Chef mit Leidenschaft

Kerstin Dämon, wiwo.de
Was macht eine gute Führungskraft aus? Ist fachliches Wissen entscheidend oder doch der Charakter? Obwohl Experten sagen, dass Führungsstärke eine Charakterfrage ist, sehen Erwerbsbiografien von Chefs alle gleich aus.
Eine schlechte Unternehmenskultur macht Mitarbeiter unzufrieden, zeigt der aktuelle AOK-Fehlzeitenreport. Doch was macht gute Unternehmenskultur eigentlich aus? Darauf hat der Bericht eine Antwort: Transparenz, Mitbestimmung, Rückhalt, Kommunikation, Wertschätzung und Sozialleistungen, die über das Nötige hinaus gehen.

Diese Dinge zu gewährleisten und vorzuleben, ist Aufgabe der Führungskräfte. Und zwar vom CEO bis runter zum Abteilungs- oder Teamleiter.

Unternehmenskultur hängt auch von der Führungskultur ab, das ist klar. Die Frage, was einen guten Chef oder eine gute Chefin eigentlich auszeichnet, bleibt.

Charismatisch, anständig und mit Querdenker-Mentalität

Die Antworten auf diese Frage sind vielfältig: Der US-Forscher und Unternehmensberater Fred Kiel sagt, Führungskräfte brauchen Integrität, Verantwortungsbewusstsein, Empathie und Versöhnlichkeit – kurz: einen guten Charakter. Managementberater Reinhard K. Sprenger schreibt: Gute Führungskräfte haben Anstand. Personalexperte Thomas Sattelberger ist überzeugt, dass es ohne mutige Querdenker in den Führungsetagen nicht lange gut gehen wird mit der Innovationskraft deutscher Unternehmen.

Von einem MBA-Abschluss, dem Ingenieursstudium oder der Promotion in Jura spricht dagegen niemand.

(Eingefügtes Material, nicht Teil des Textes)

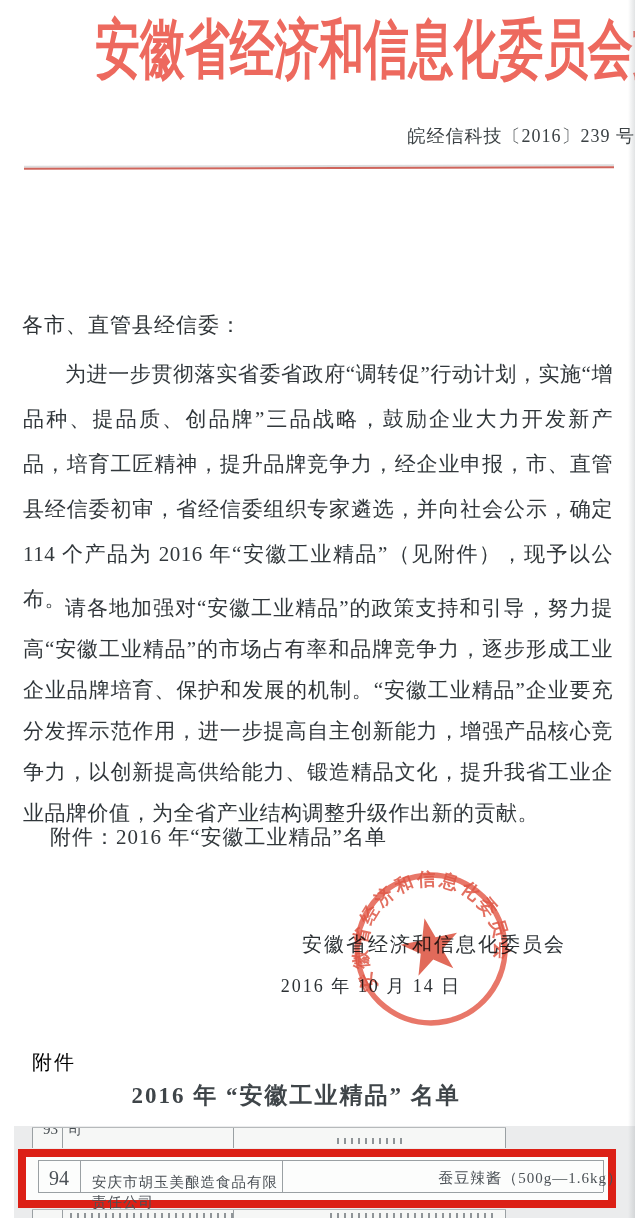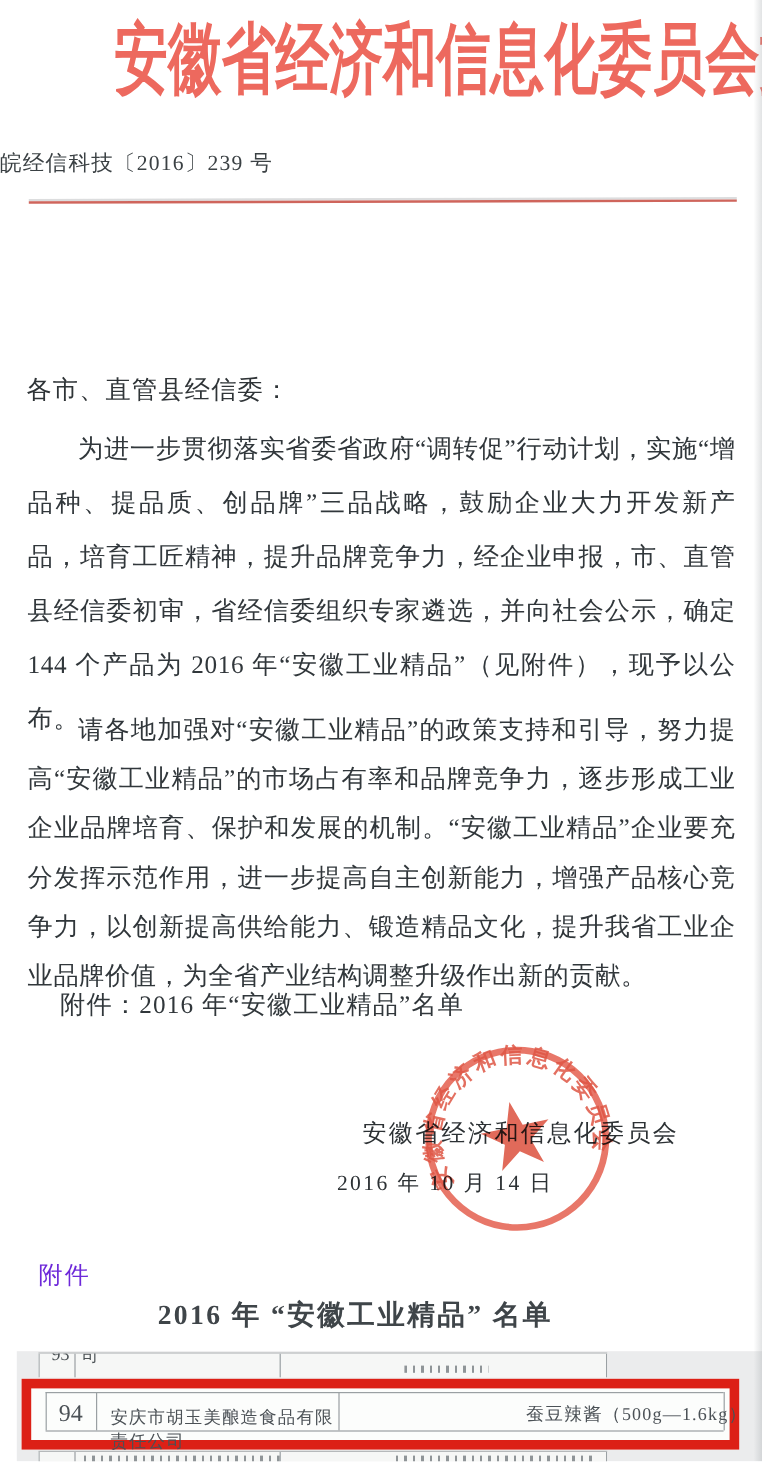--- a/index.html
+++ b/index.html
@@ -22,7 +22,7 @@
     letter-spacing:0;
   }
   .doc-number{
-    position:absolute;top:124px;left:0;width:635px;text-align:left;
+    position:absolute;top:124px;left:0;width:635px;text-align:right;
     font-size:18px;color:#3b4144;letter-spacing:1px;
   }
   .red-rule{

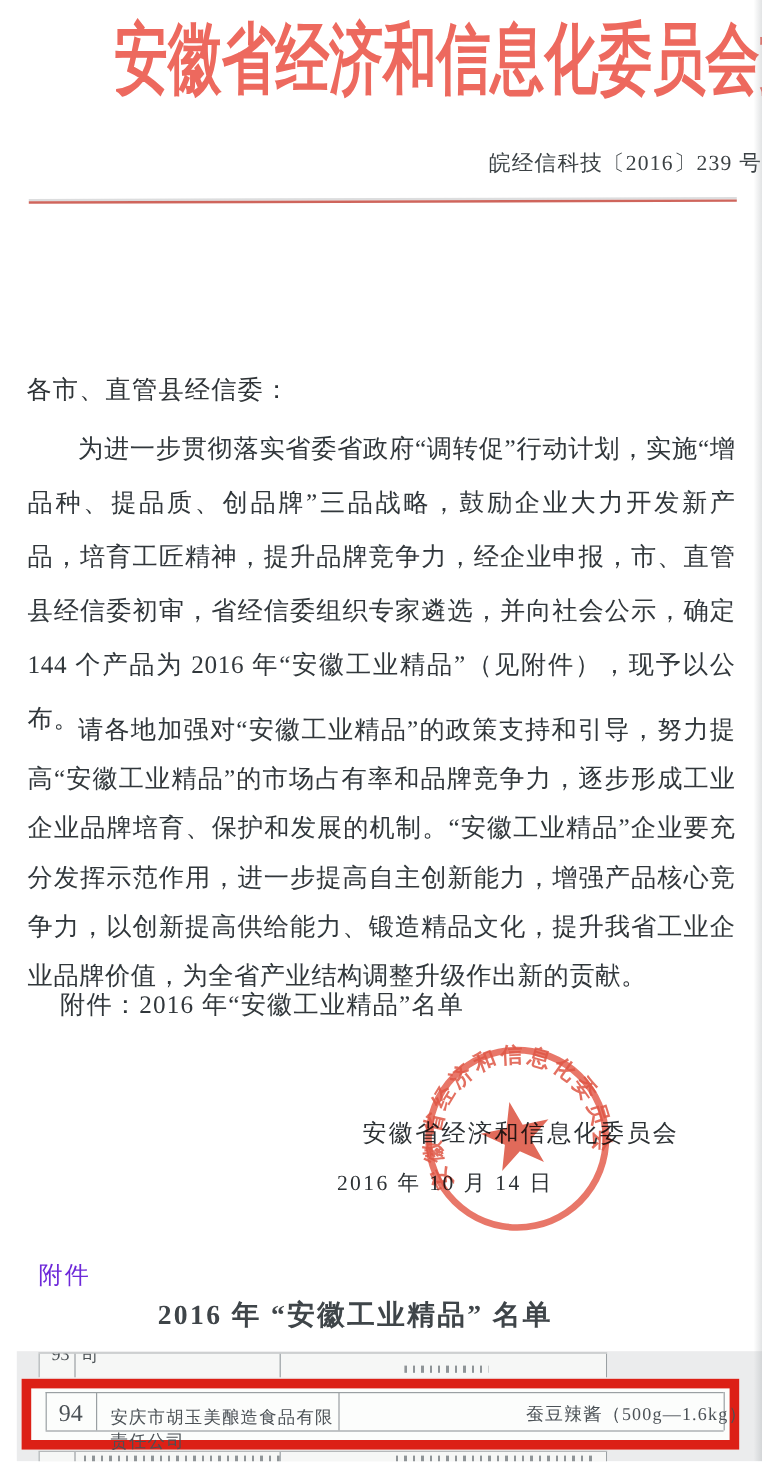--- a/index.html
+++ b/index.html
@@ -126,7 +126,7 @@
 
   <div class="salutation">各市、直管县经信委：</div>
 
-  <div class="body-par par1">为进一步贯彻落实省委省政府“调转促”行动计划，实施“增品种、提品质、创品牌”三品战略，鼓励企业大力开发新产品，培育工匠精神，提升品牌竞争力，经企业申报，市、直管县经信委初审，省经信委组织专家遴选，并向社会公示，确定 144 个产品为 2016 年“安徽工业精品”（见附件），现予以公布。</div>
+  <div class="body-par par1">为进一步贯彻落实省委省政府“调转促”行动计划，实施“增品种、提品质、创品牌”三品战略，鼓励企业大力开发新产品，培育工匠精神，提升品牌竞争力，经企业申报，市、直管县经信委初审，省经信委组织专家遴选，并向社会公示，确定 114 个产品为 2016 年“安徽工业精品”（见附件），现予以公布。</div>
 
   <div class="body-par par2">请各地加强对“安徽工业精品”的政策支持和引导，努力提高“安徽工业精品”的市场占有率和品牌竞争力，逐步形成工业企业品牌培育、保护和发展的机制。“安徽工业精品”企业要充分发挥示范作用，进一步提高自主创新能力，增强产品核心竞争力，以创新提高供给能力、锻造精品文化，提升我省工业企业品牌价值，为全省产业结构调整升级作出新的贡献。</div>
 

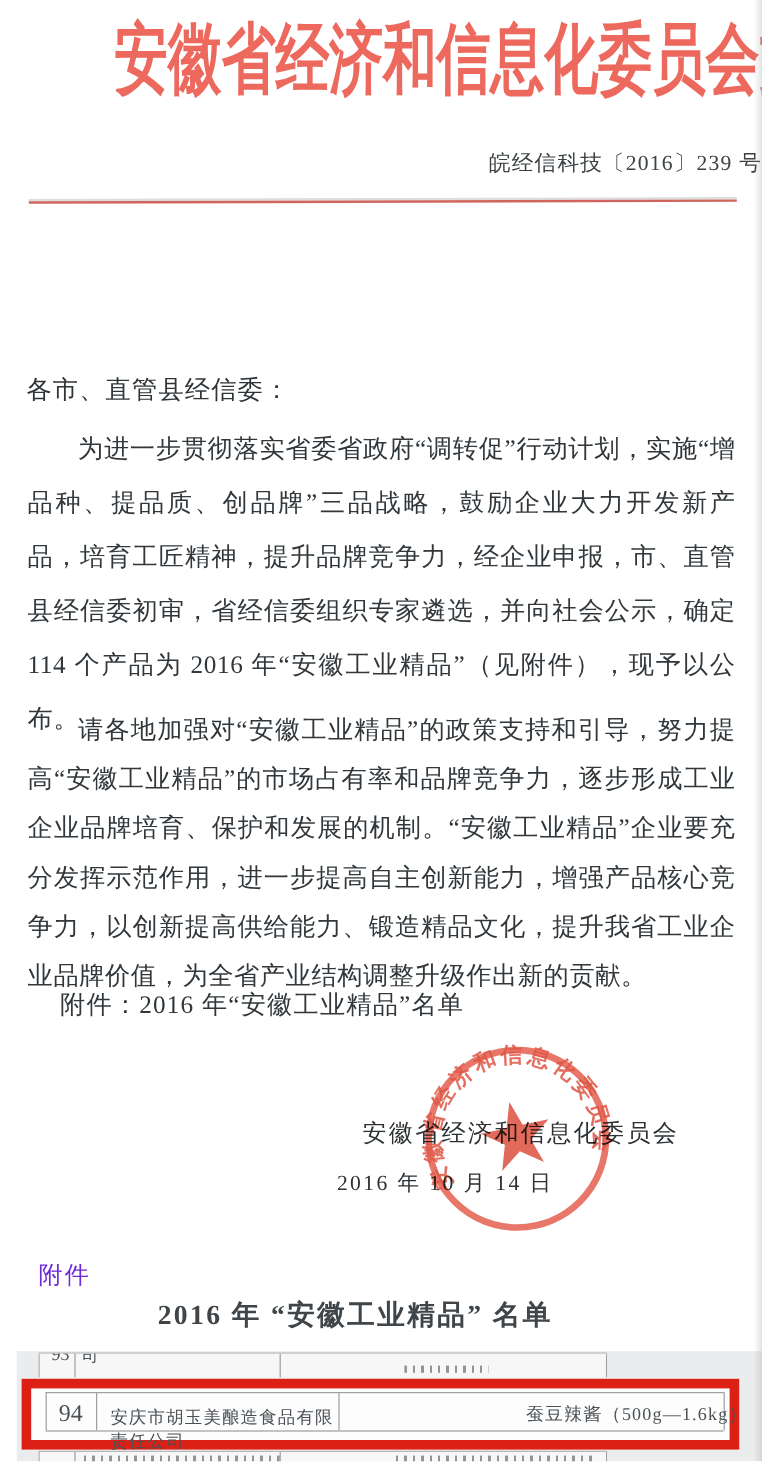--- a/index.html
+++ b/index.html
@@ -63,7 +63,7 @@
     pointer-events:none;
   }
   .attach-label{
-    position:absolute;top:1049px;left:32px;font-size:20px;color:#6d28d9;letter-spacing:2px;text-align:right;
+    position:absolute;top:1049px;left:32px;font-size:20px;color:#000000;letter-spacing:2px;text-align:right;
   }
   .attach-title{
     position:absolute;top:1080px;left:0;width:635px;box-sizing:border-box;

Führungsqualitäten hängen nach Meinung der Experten also nicht von einer bestimmten Erwerbsbiografie ab. Schaut man jedoch in die Führungsriegen der deutschen Unternehmen, findet man vielerorts den Norm-Chef: Ingenieur, Wirtschaftswissenschaftler oder Jurist, gerne promoviert, häufig über Jahrzehnte im Konzern hochgedient. Und natürlich männlich.

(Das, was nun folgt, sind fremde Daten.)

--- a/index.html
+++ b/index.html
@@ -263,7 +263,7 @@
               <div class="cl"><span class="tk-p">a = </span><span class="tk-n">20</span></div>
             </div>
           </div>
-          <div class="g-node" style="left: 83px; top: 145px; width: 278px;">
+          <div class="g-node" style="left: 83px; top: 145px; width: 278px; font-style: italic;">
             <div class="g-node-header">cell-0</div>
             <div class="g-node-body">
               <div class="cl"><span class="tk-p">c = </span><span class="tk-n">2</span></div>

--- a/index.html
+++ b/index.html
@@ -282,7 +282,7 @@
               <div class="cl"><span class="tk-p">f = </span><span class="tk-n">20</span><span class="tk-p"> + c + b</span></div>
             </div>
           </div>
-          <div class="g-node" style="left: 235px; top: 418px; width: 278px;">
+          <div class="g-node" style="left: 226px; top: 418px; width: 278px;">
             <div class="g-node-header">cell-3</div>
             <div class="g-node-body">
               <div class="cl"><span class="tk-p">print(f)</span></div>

Typisch deutsche Karrierewege

Das Phänomen beschränkt sich allerdings nicht nur auf die Dax-Konzerne und vergleichbare Global Player – auch im Mittelstand finden sich klassische Manager-Biografien: So ist Heinz-Walter Große, Chef des Pharma- und Medizinbedarfsunternehmens B. Braun Melsungen AG, promovierter Betriebswirt. Der CEO der im MDax gelisteten Aareal Bank, Hermann Josef Merkens, hat an der Fachhochschule für Wirtschaft in Berlin seinen Diplom-Kaufmann gemacht. Die VEMAG Maschinenbau GmbH aus Verden in Niedersachsen wird von einem Diplom-Wirtschaftsingenieur geführt und bei dem Technologieunternehmen LPKF Laser & Electronics ist der CEO ein studierter Maschinenbauer und Wirtschaftswissenschaftler mit Doktortitel. Um nur eine kleine Auswahl zu nennen.

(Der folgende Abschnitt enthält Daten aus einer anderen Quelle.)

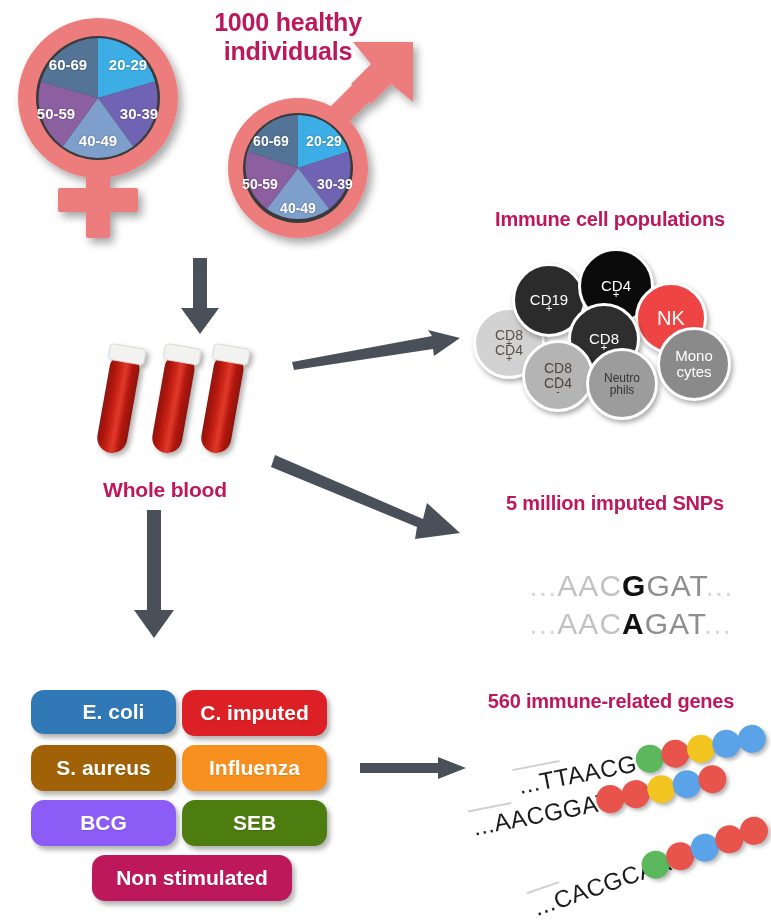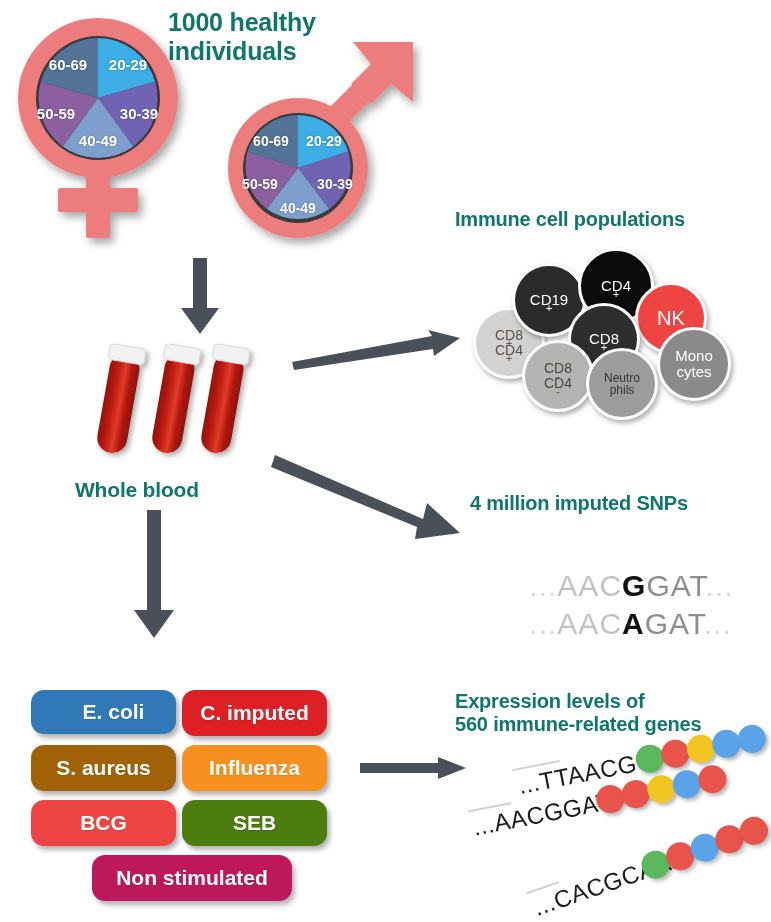--- a/index.html
+++ b/index.html
@@ -16,8 +16,8 @@
   
   .heading {
     font-weight: bold;
-    color: #0f766e;
-    text-align: left;
+    color: #be185d;
+    text-align: center;
     line-height: 1.16;
     letter-spacing: -0.2px;
   }

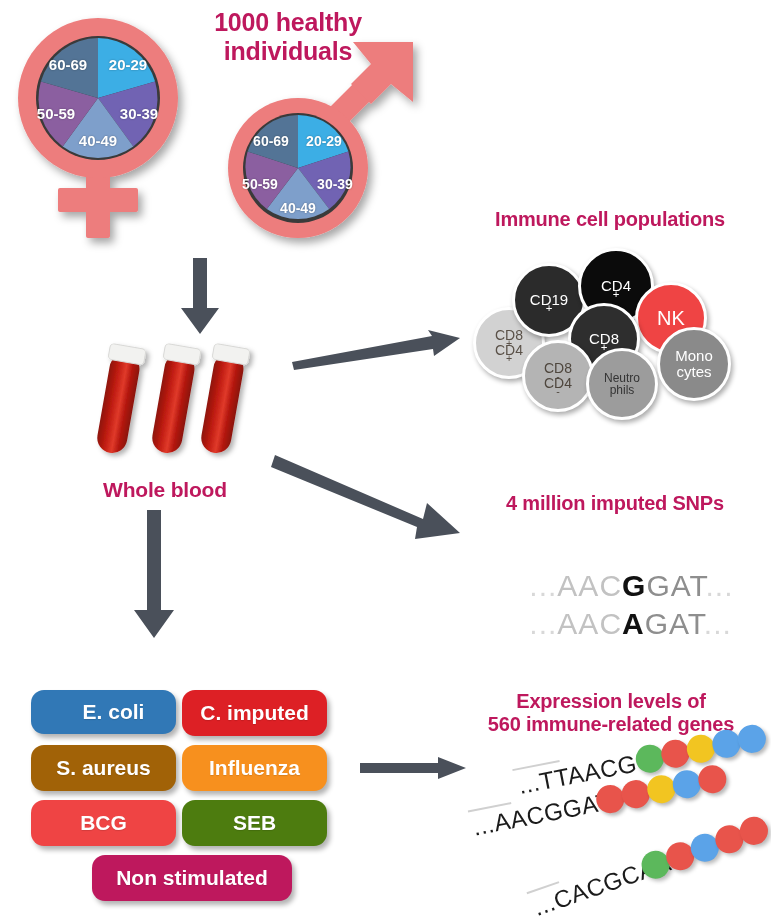--- a/index.html
+++ b/index.html
@@ -275,7 +275,7 @@
     </div>
   </div>
 
-  <div class="abs heading" style="left:470px; top:492px; width:290px; font-size:20px;">4 million imputed SNPs</div>
+  <div class="abs heading" style="left:470px; top:492px; width:290px; font-size:20px;">5 million imputed SNPs</div>
 
   <div class="snp-line" style="left:492px; top:535px; font-size:30px;">
     <span class="faint">...</span><span class="dim">AAC</span><span class="dark">G</span><span class="mid">GAT</span><span class="faint">...</span>

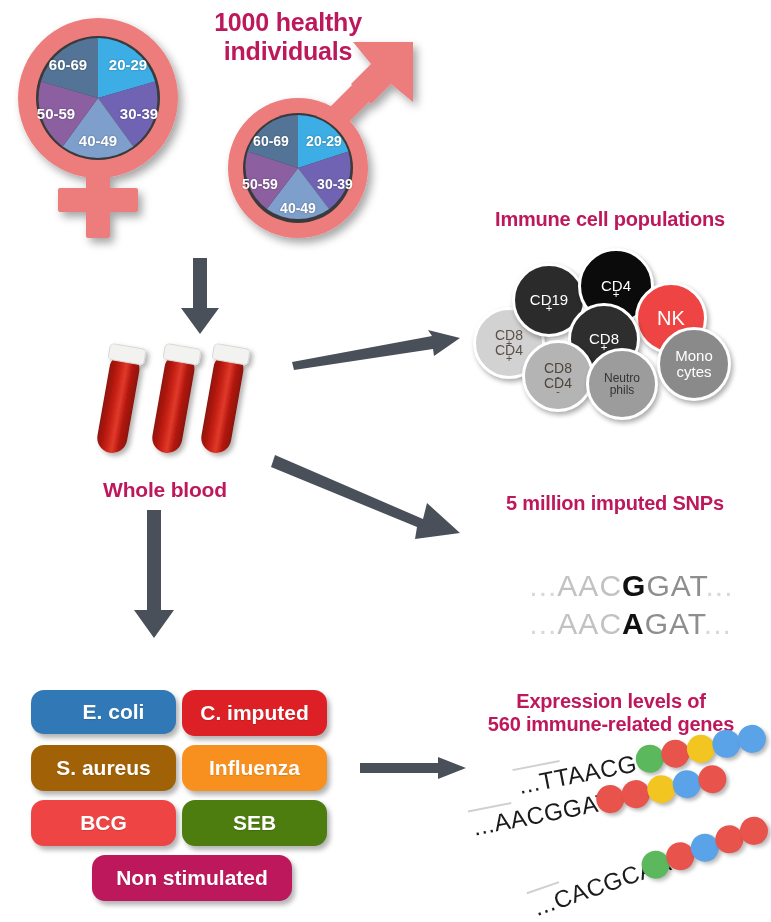--- a/index.html
+++ b/index.html
@@ -301,7 +301,6 @@
   </svg>
 
   <div class="abs heading" style="left:455px; top:690px; width:312px; font-size:20px;">
-    <div>Expression levels of</div>
     <div>560 immune-related genes</div>
   </div>
 

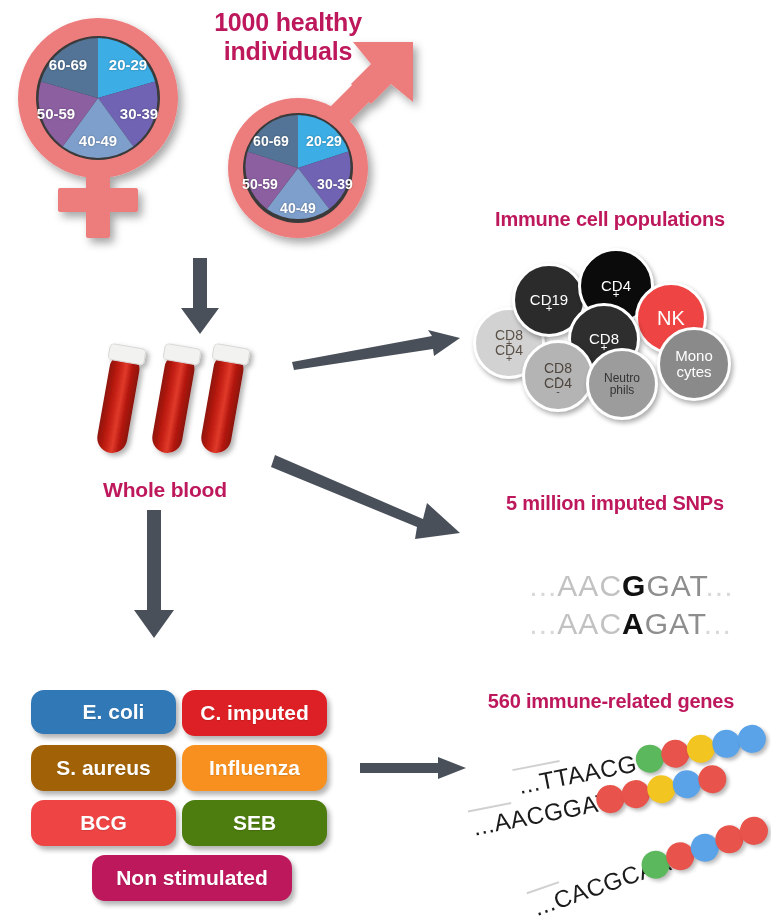--- a/index.html
+++ b/index.html
@@ -291,7 +291,7 @@
   <div class="pill" style="left:31px; top:745px; width:145px; height:46px; background:#a16207; font-size:21px;">S. aureus</div>
   <div class="pill" style="left:182px; top:745px; width:145px; height:46px; background:#F7901E; font-size:21px;">Influenza</div>
 
-  <div class="pill" style="left:31px; top:800px; width:145px; height:46px; background:#ef4444; font-size:21px;">BCG</div>
+  <div class="pill" style="left:31px; top:800px; width:145px; height:46px; background:#8b5cf6; font-size:21px;">BCG</div>
   <div class="pill" style="left:182px; top:800px; width:145px; height:46px; background:#4d7c0f; font-size:21px;">SEB</div>
 
   <div class="pill" style="left:92px; top:855px; width:200px; height:46px; background:#be185d; font-size:21px;">Non stimulated</div>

Germanisten, Ostasienwissenschaftler oder Sozialpädagogen werden offenbar alles – nur nicht Chef. "Ich denke, es ist ein deutsches Problem, dass man häufig auf bestimmte Karrierewege fixiert ist. In den USA und Großbritannien zum Beispiel ist man deutlich aufgeschlossener", sagt Nico Rose, Head of Employer Brand Management beim Medienkonzern Bertelsmann.

Sein Arbeitgeber startet im April kommenden Jahres ein 20-monatiges Trainee-Programm speziell für Geistes- und Sozialwissenschaftler, die eine Management-Karriere im Konzern beginnen wollen.